# Exercise details:
Without the pictures, output the lines of the material from the very first through the one that holds "discount: 25% = 60.82 -> 25% = 53.78".

# Records:

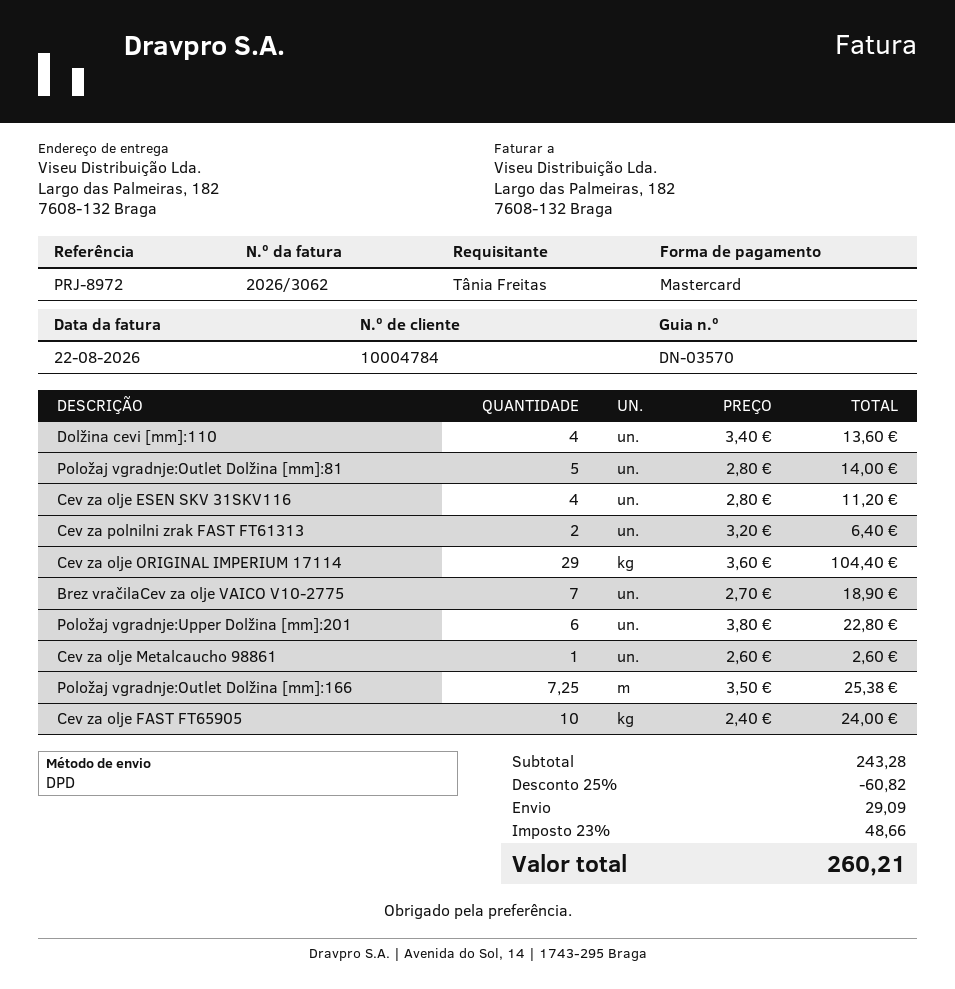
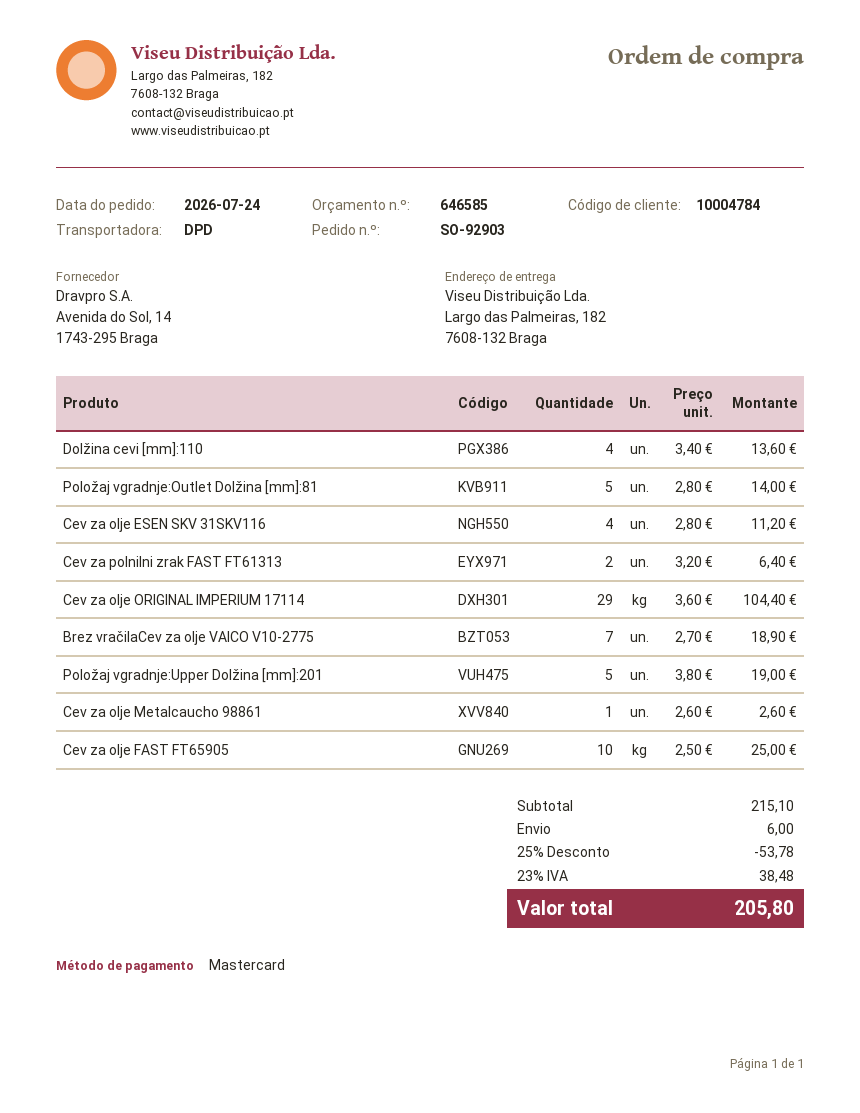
Položaj vgradnje:Upper Dolžina [mm]:201: 6 x 3.80 = 22.80 -> 5 x 3.80 = 19.00
Položaj vgradnje:Outlet Dolžina [mm]:166: 7.25 x 3.50 = 25.38 -> none
Cev za olje FAST FT65905: 10 x 2.40 = 24.00 -> 10 x 2.50 = 25.00
subtotal: 243.28 -> 215.10
discount: 25% = 60.82 -> 25% = 53.78
shipping: 29.09 -> 6.00
tax: 23% = 48.66 -> 23% = 38.48
total: 260.21 -> 205.80

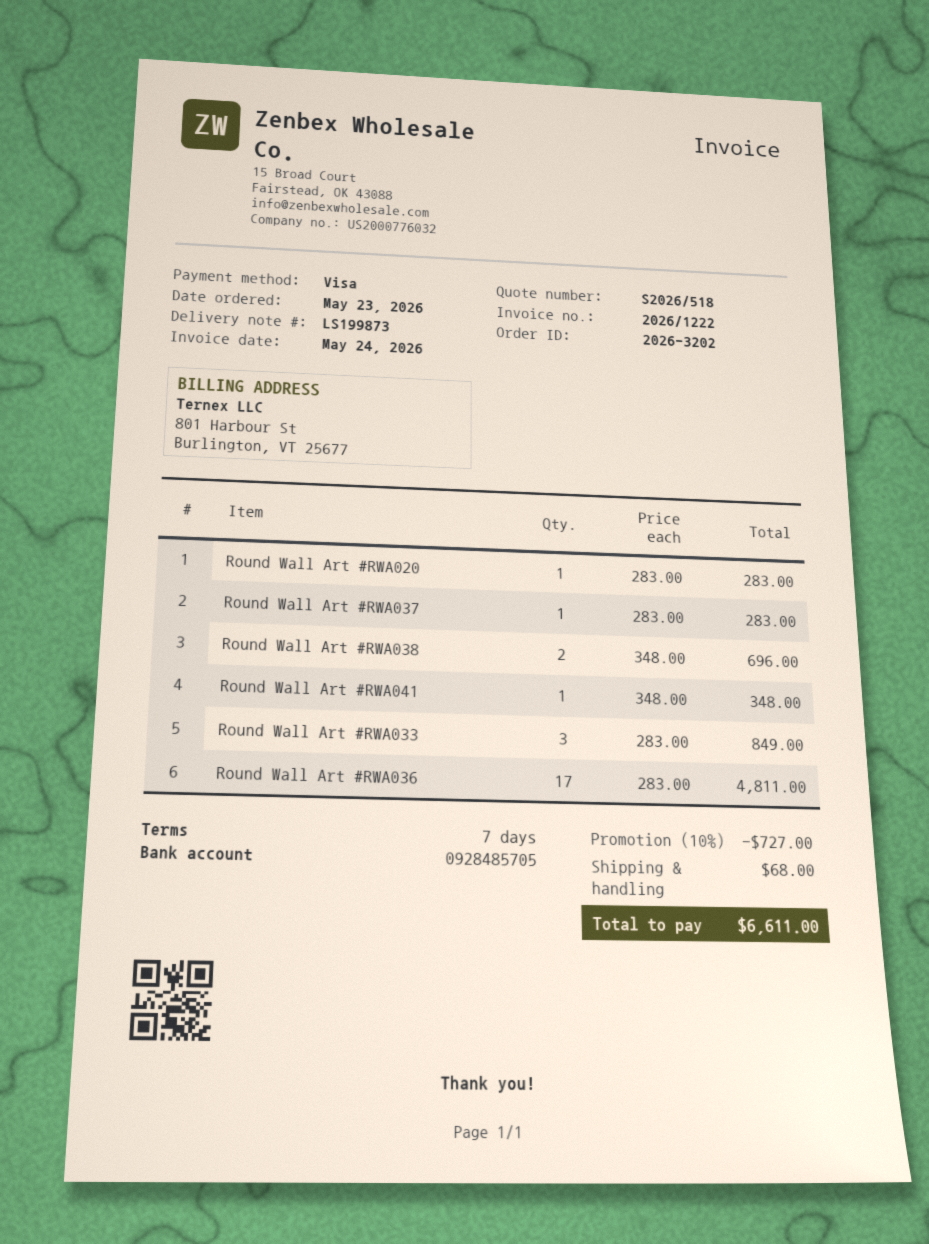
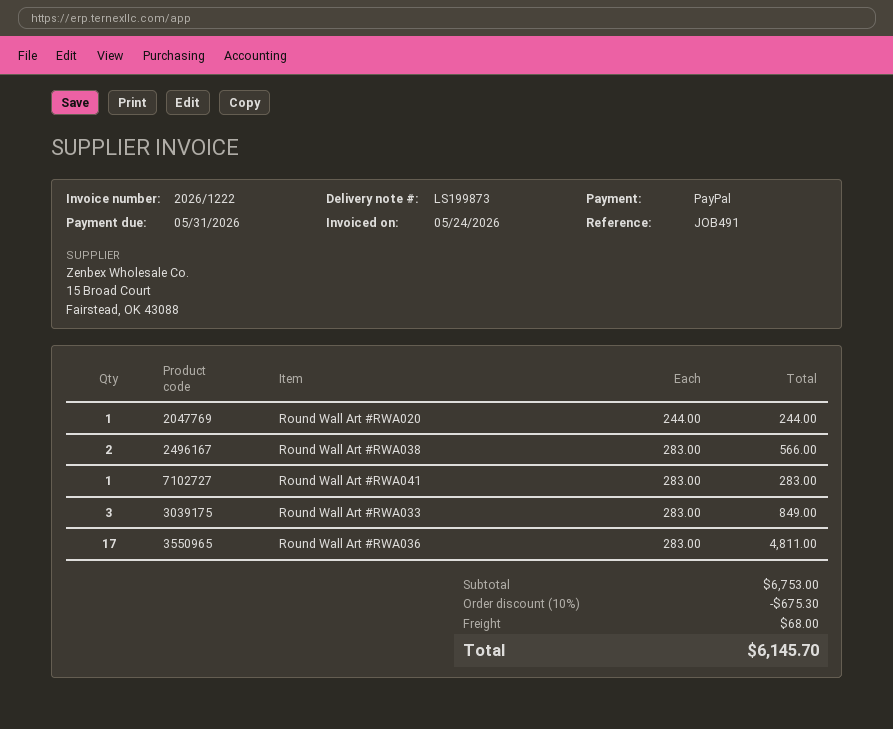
payment method: Visa -> PayPal
Round Wall Art #RWA020: 1 x 283.00 = 283.00 -> 1 x 244.00 = 244.00
Round Wall Art #RWA037: 1 x 283.00 = 283.00 -> none
Round Wall Art #RWA038: 2 x 348.00 = 696.00 -> 2 x 283.00 = 566.00
Round Wall Art #RWA041: 1 x 348.00 = 348.00 -> 1 x 283.00 = 283.00
discount: 10% = 727.00 -> 10% = 675.30
total: 6611.00 -> 6145.70

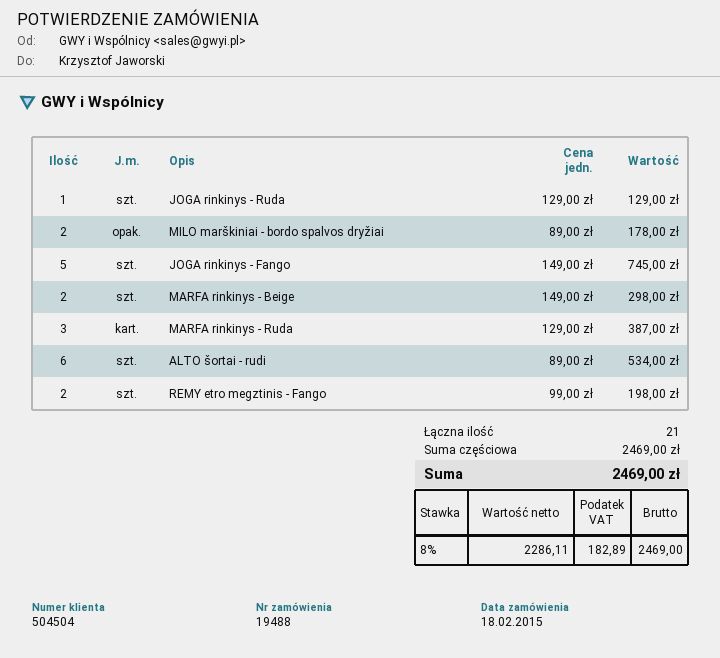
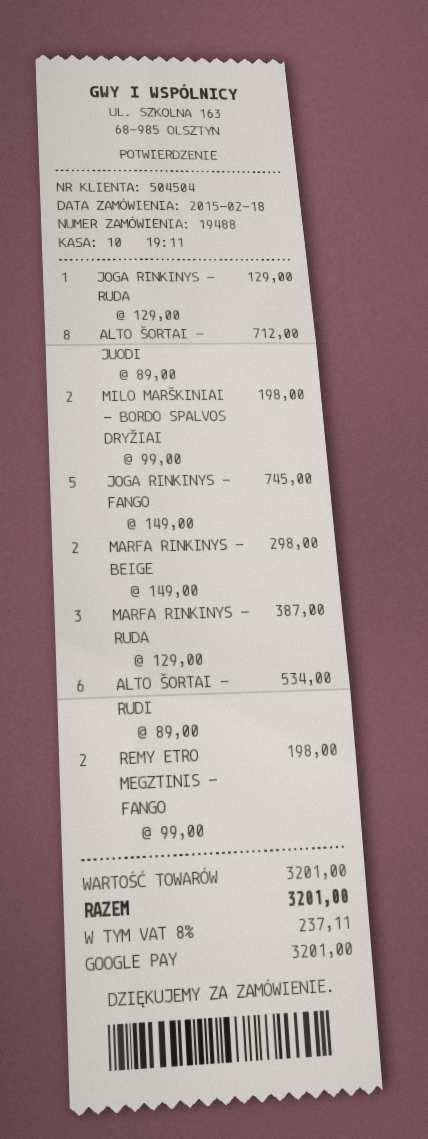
MILO marškiniai - bordo spalvos dryžiai: 2 x 89.00 = 178.00 -> 2 x 99.00 = 198.00
ALTO ŠORTAI - JUODI: none -> 8 x 89.00 = 712.00
subtotal: 2469.00 -> 3201.00
tax: 8% = 182.89 -> 8% = 237.11
total: 2469.00 -> 3201.00

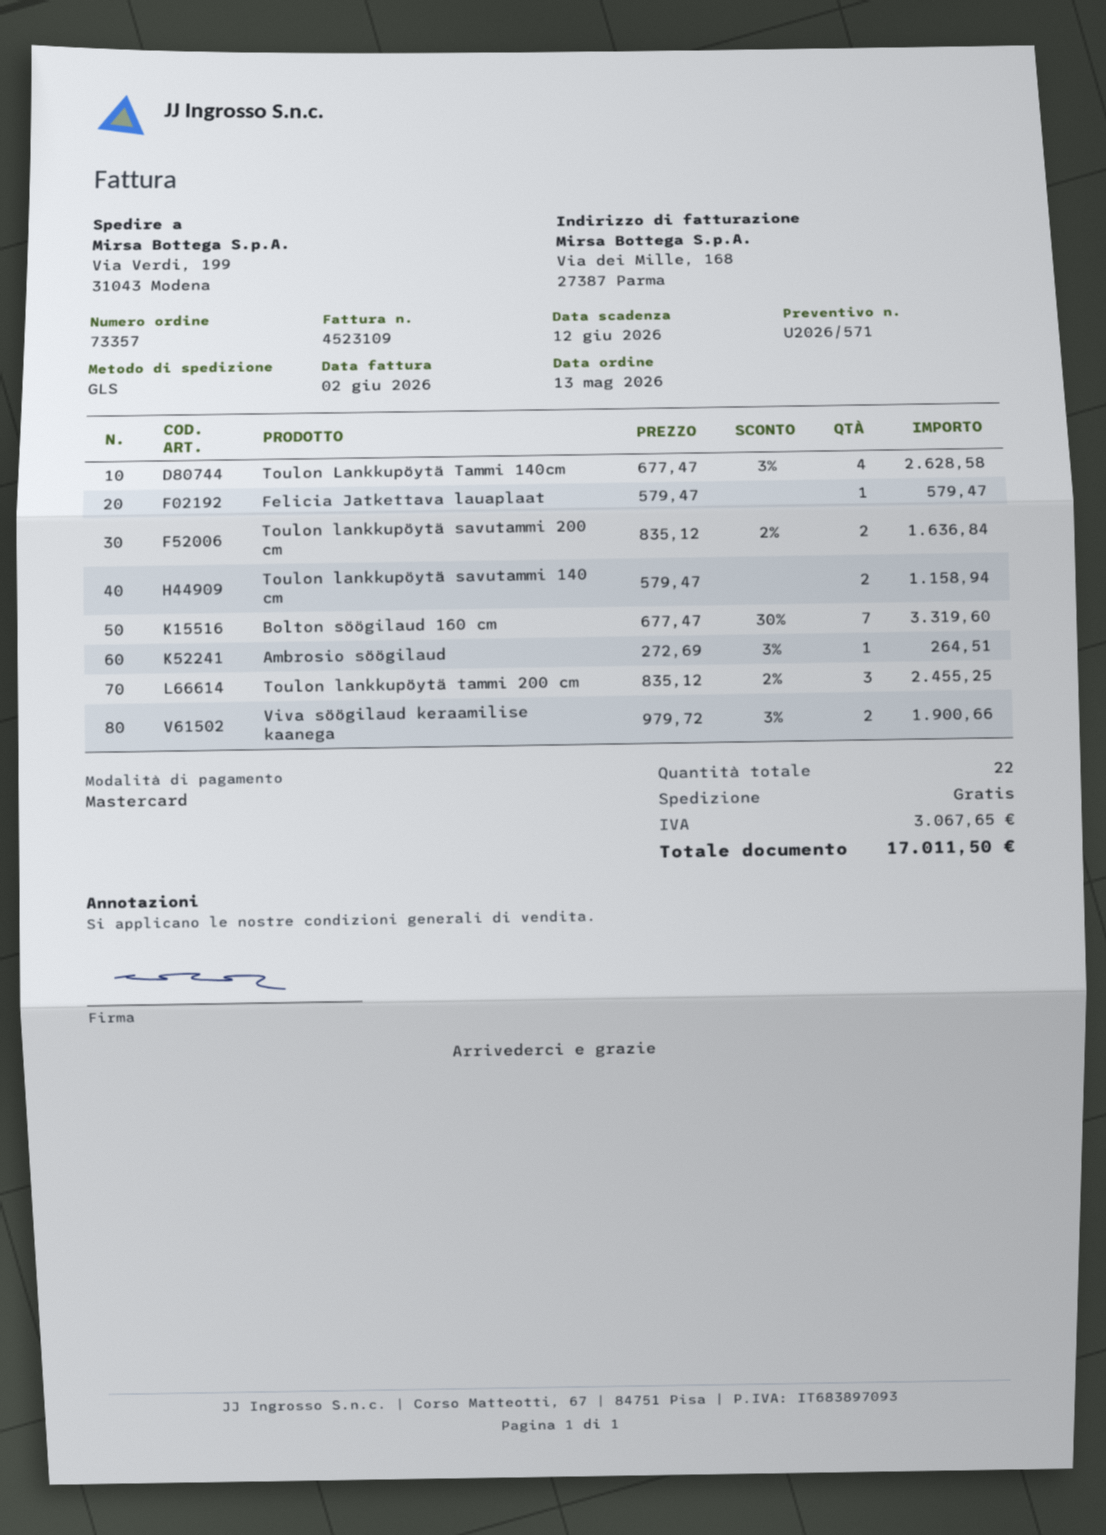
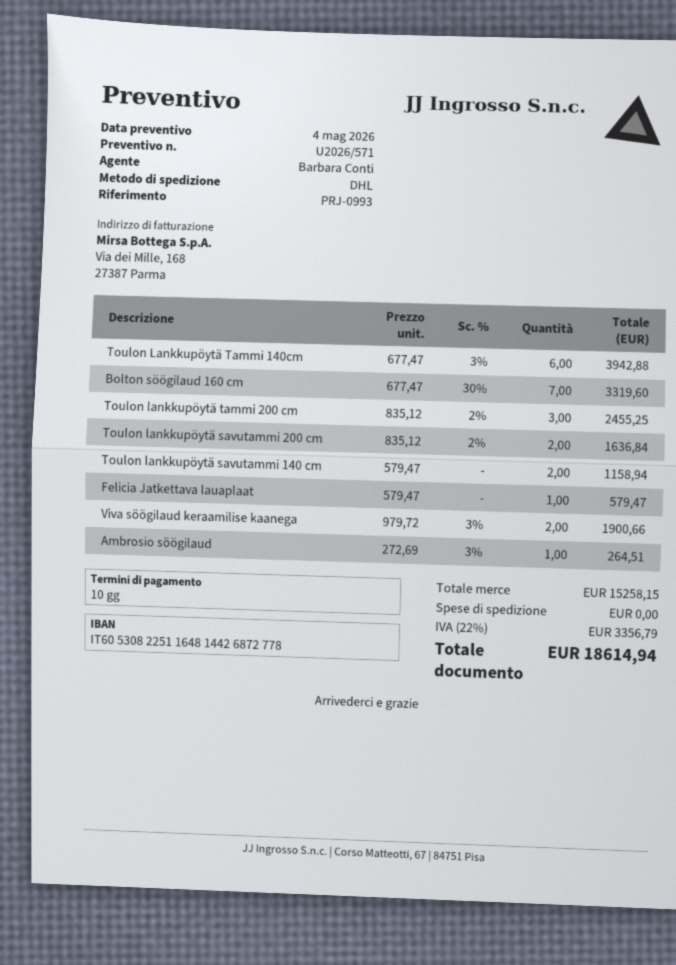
shipping method: GLS -> DHL
Toulon Lankkupöytä Tammi 140cm: 4 x 677.47 - 3% = 2628.58 -> 6 x 677.47 - 3% = 3942.88
tax: 3067.65 -> 3356.79
total: 17011.50 -> 18614.94

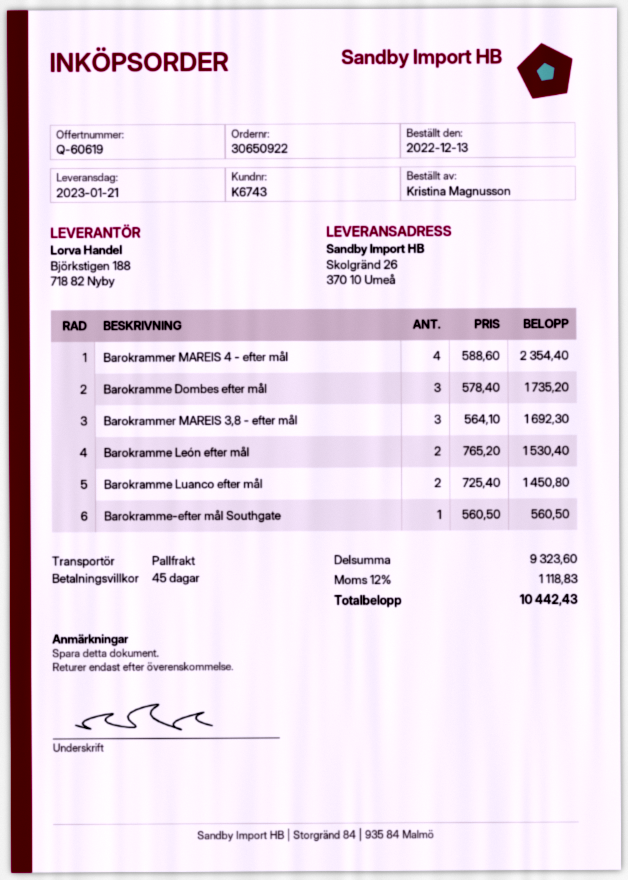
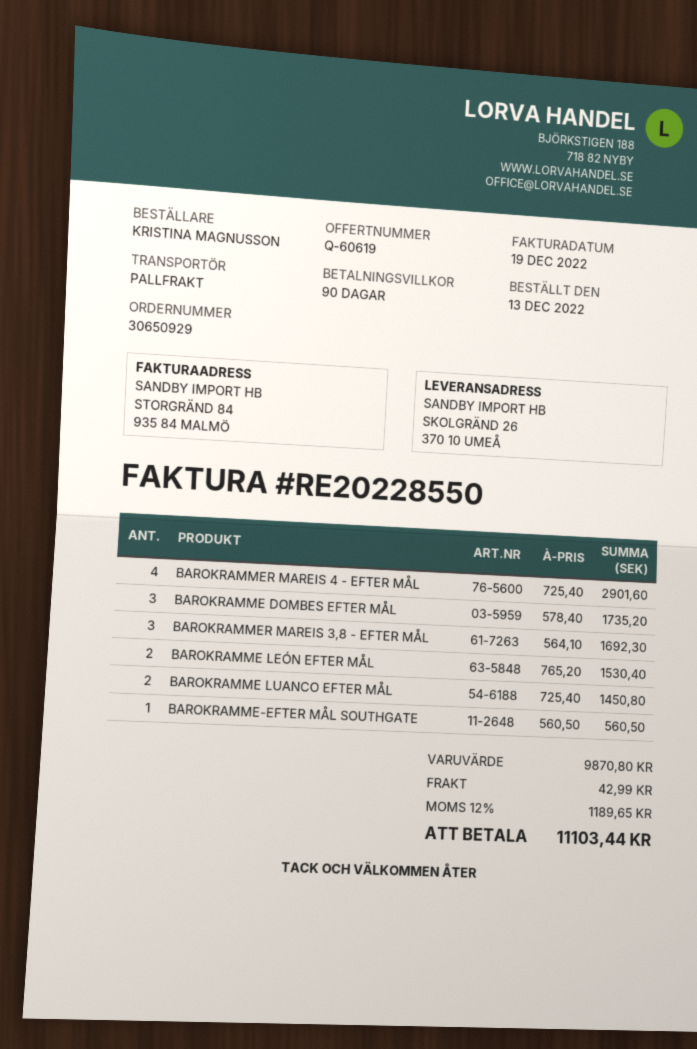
order number: 30650922 -> 30650929
payment terms: 45 days -> 90 days
Barokrammer MAREIS 4 - efter mål: 4 x 588.60 = 2354.40 -> 4 x 725.40 = 2901.60
subtotal: 9323.60 -> 9870.80
shipping: none -> 42.99
tax: 12% = 1118.83 -> 12% = 1189.65
total: 10442.43 -> 11103.44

# Expected answer:
Položaj vgradnje:Upper Dolžina [mm]:201: 6 x 3.80 = 22.80 -> 5 x 3.80 = 19.00
Položaj vgradnje:Outlet Dolžina [mm]:166: 7.25 x 3.50 = 25.38 -> none
Cev za olje FAST FT65905: 10 x 2.40 = 24.00 -> 10 x 2.50 = 25.00
subtotal: 243.28 -> 215.10
discount: 25% = 60.82 -> 25% = 53.78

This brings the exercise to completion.